- Apr 17, 2006
- Lake Forest, CA
EcoWatch is a greenny site so they may have some bias against ICE. But this article seems to have some valid points. Some predicted that ZEV(Zero Emission Vehicle such as BEV(Battery Electric Vehicle) and FCV(Fuel Cell Vehicle)) will get up to 50% market share of new vehicles by 2050, 35 years from now. http://www.ecowatch.com/end-in-sight-internal-combustion-engine-1915776509.html
Auto and truck makers have made remarkable progress in cleaning up soot, hydrocarbons, sulfur and carbon monoxide from internal combustion engines (IC), while making those engines more efficient so that carbon pollution per passenger or ton mile could be lowered. Nitrogen oxide (NOx) pollutants from gas powered engines can also be cleaned up. Auto-makers like diesels because they squeeze more energy out of fuel—but they also make it much harder to control NOx emissions. VW didn't cheat to save a few dollars—it cheated because it couldn't make its small diesel cars meet U.S. standards. (Large diesels deal with NOx with a cumbersome, bulky urea injection system, which cannot be accommodated in smaller models).
This engineering limit on diesels is running into a global revolution of attitudes about air pollution. Deaths from air pollution are becoming a larger and larger catastrophe and a bigger and bigger political issue. New studies from the International Energy Agency calculated that 6.5 million people each year die from air pollution; similar studies emerge regularly from the World Health Organization. Countries like India and China are passing more stringent pollution rules and eliminating fuel subsidies. US auto companies are complaining—falsely—that they cannot meet the current round of fuel economy standards; they are rightly concerned that the next round of post 2021 standards, is likely to exceed the capacity of internal combustion engines to meet. This will force a rapid increase in market share for electric cars.

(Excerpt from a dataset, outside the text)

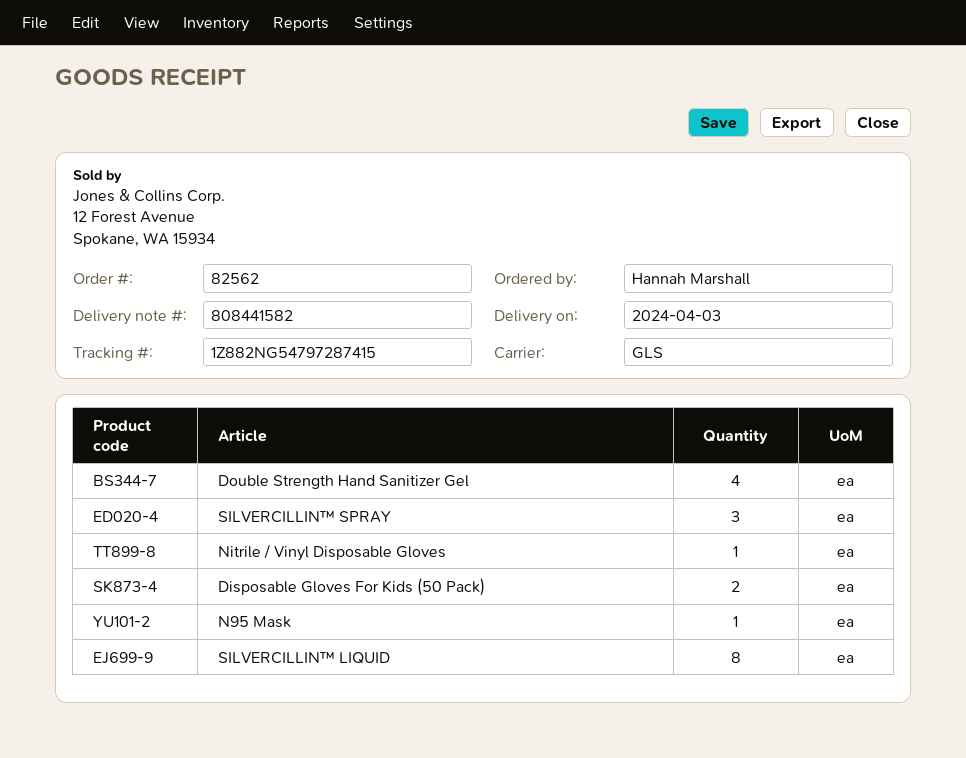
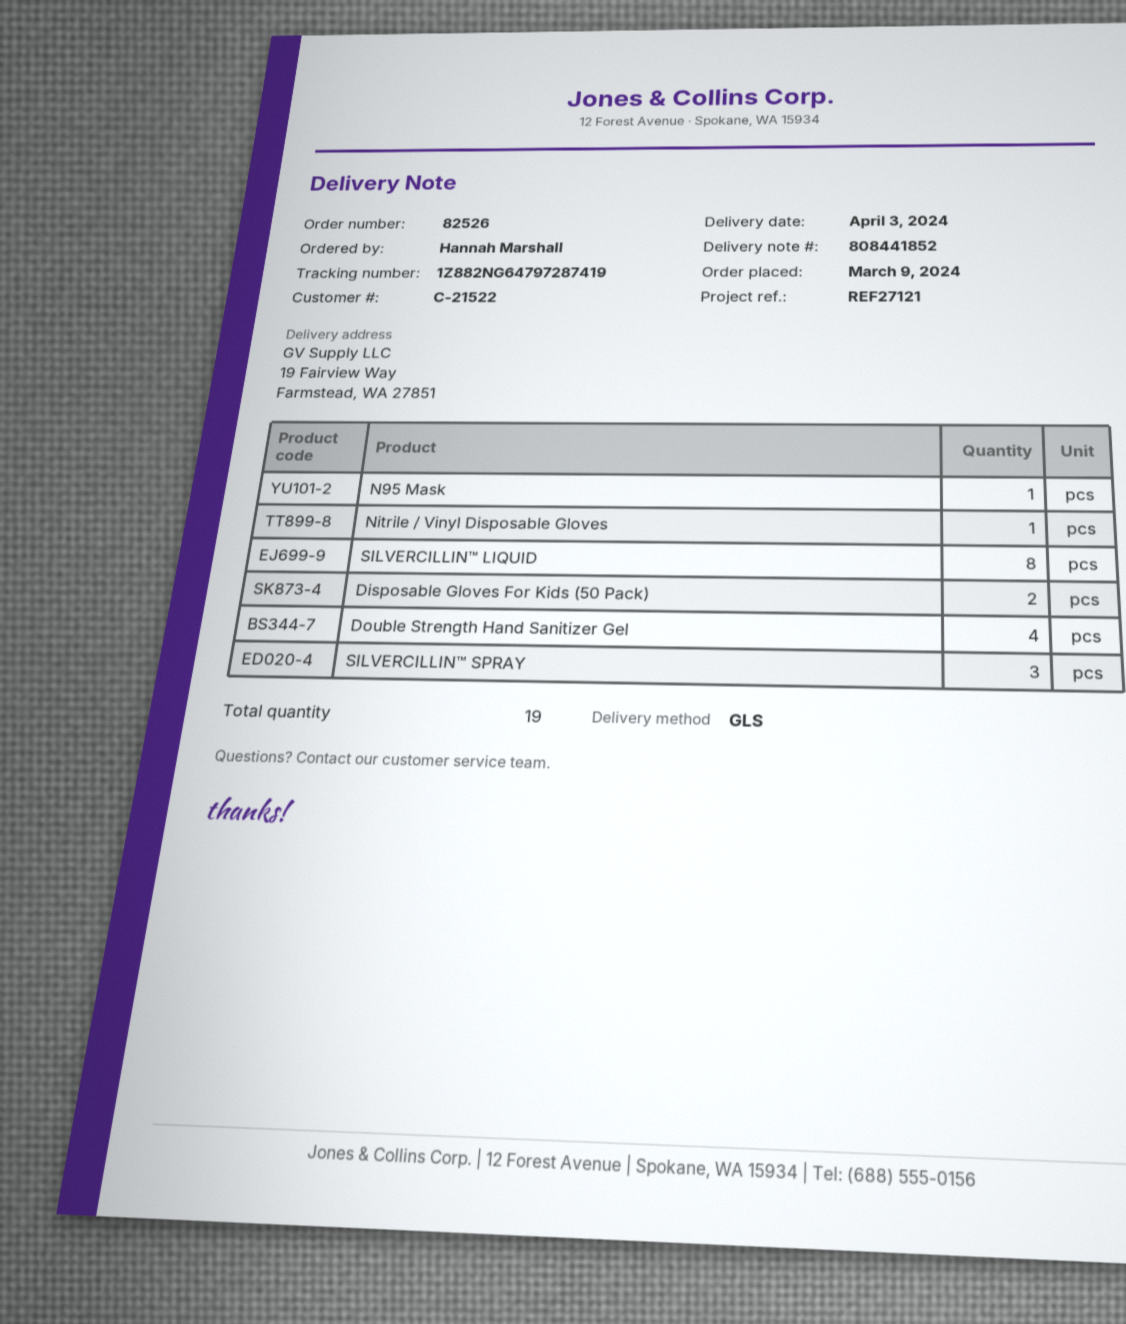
order number: 82562 -> 82526
delivery note number: 808441582 -> 808441852
tracking number: 1Z882NG54797287415 -> 1Z882NG64797287419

Oil powered transportation is becoming the most important climate threat. For both the U.S. and Europe, 2015 was the year in which climate pollution from transportation exceeded emissions from electricity. Oil, not coal, is now the biggest danger. Governments all over the world — California, the Netherlands, Britain, Germany among them — are considering outright bans on the sale of internal combustion engines. (A month ago Norway almost implemented its proposed 2025 ban). More immediately, Germany, South Korea, Sweden and China are aggressively increasing incentives for EV's. India's car manufacturers have joined with the government to phase out IC passenger vehicles by 2030.